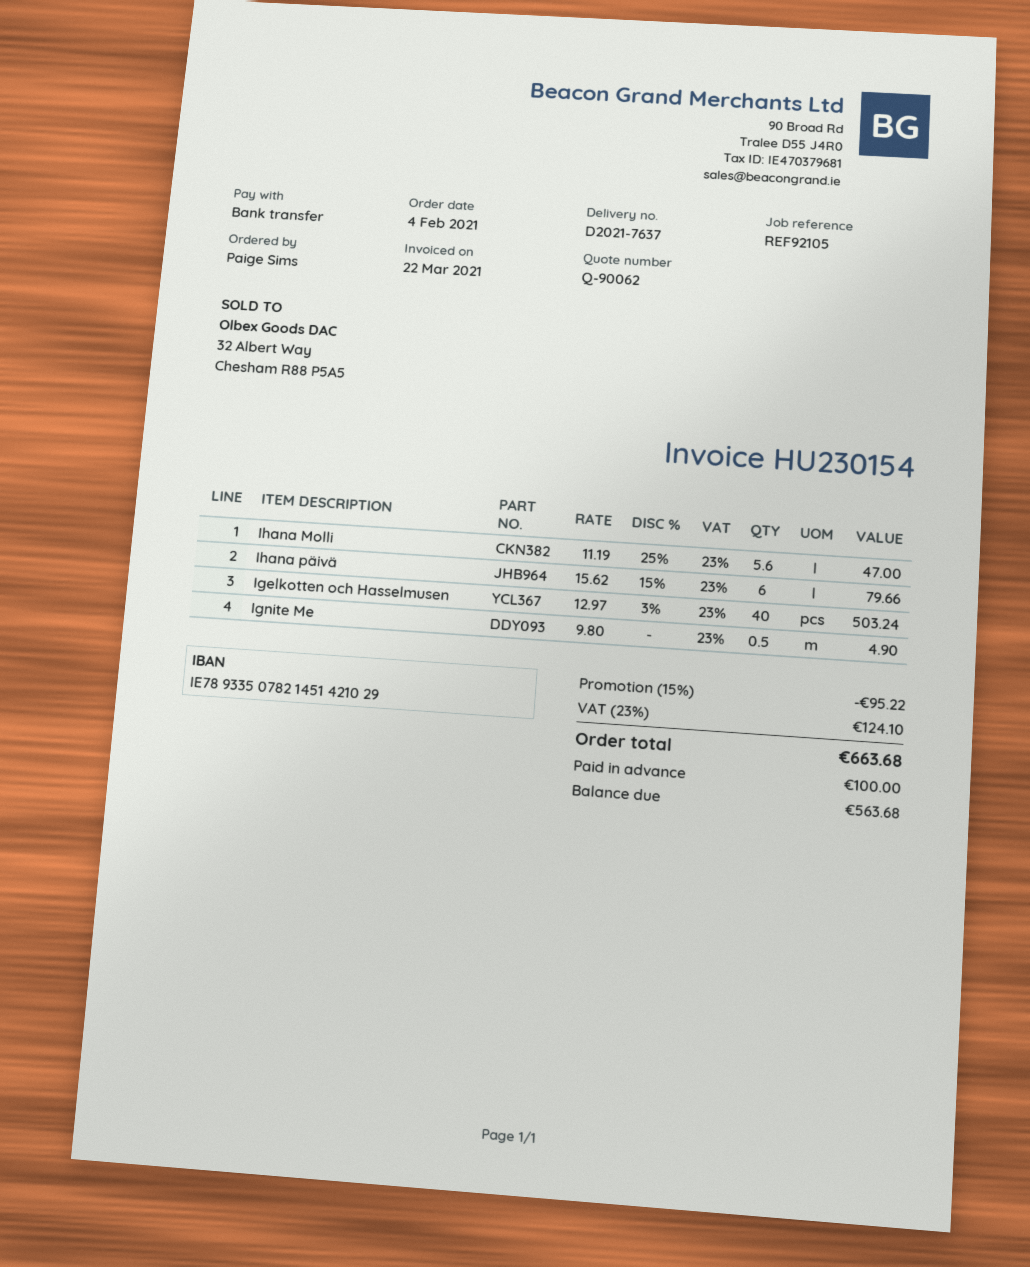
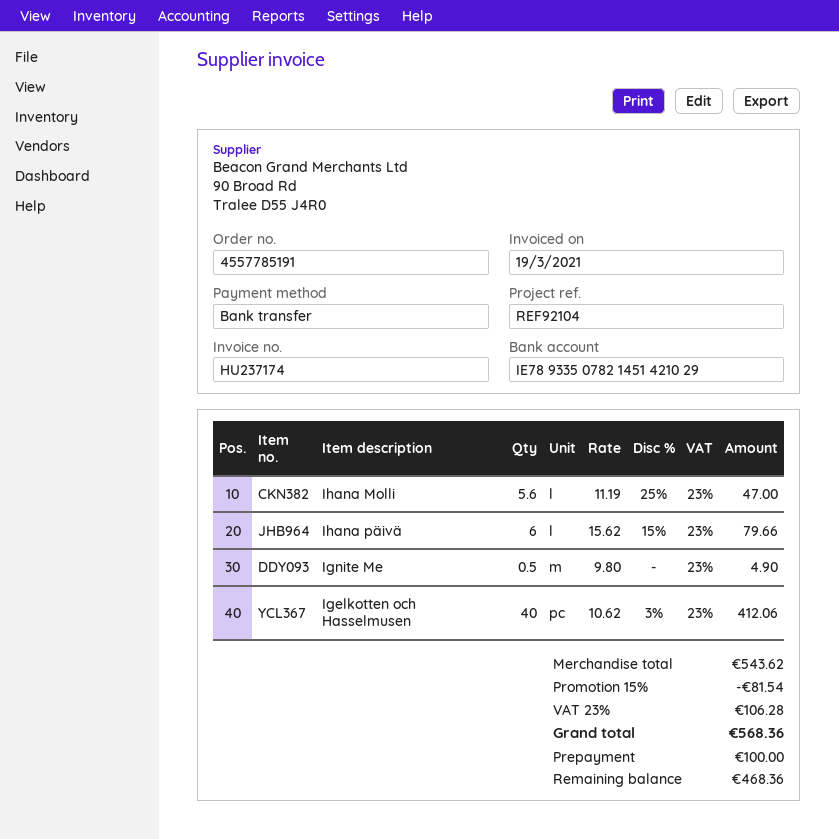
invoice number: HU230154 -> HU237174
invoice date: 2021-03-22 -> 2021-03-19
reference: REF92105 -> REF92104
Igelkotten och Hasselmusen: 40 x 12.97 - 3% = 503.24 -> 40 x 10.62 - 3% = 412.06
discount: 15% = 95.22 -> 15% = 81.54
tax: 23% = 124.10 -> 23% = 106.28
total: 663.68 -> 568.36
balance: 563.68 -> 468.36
++++++++
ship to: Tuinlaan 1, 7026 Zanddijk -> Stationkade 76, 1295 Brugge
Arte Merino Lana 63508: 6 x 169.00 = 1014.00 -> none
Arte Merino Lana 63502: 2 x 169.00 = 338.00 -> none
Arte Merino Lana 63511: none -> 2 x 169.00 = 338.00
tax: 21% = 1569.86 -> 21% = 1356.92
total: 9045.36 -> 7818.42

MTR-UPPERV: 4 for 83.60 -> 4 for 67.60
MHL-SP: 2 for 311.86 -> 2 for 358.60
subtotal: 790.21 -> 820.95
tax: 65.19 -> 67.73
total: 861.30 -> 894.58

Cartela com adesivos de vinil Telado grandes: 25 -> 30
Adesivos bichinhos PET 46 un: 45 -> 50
++++++++
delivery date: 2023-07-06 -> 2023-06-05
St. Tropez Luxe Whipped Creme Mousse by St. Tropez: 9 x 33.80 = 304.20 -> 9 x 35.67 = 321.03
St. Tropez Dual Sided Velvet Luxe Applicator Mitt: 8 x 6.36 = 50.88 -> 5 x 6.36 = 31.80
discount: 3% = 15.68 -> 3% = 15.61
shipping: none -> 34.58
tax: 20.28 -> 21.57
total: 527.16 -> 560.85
++++++++
■ Task to carry out ■
In the entries above, please find the line with "reference: REF92105 -> REF92104" and the line with "balance: 563.68 -> 468.36", then write out exactly those two lines and every line between them, and nothing more.

■ Response below ■
reference: REF92105 -> REF92104
Igelkotten och Hasselmusen: 40 x 12.97 - 3% = 503.24 -> 40 x 10.62 - 3% = 412.06
discount: 15% = 95.22 -> 15% = 81.54
tax: 23% = 124.10 -> 23% = 106.28
total: 663.68 -> 568.36
balance: 563.68 -> 468.36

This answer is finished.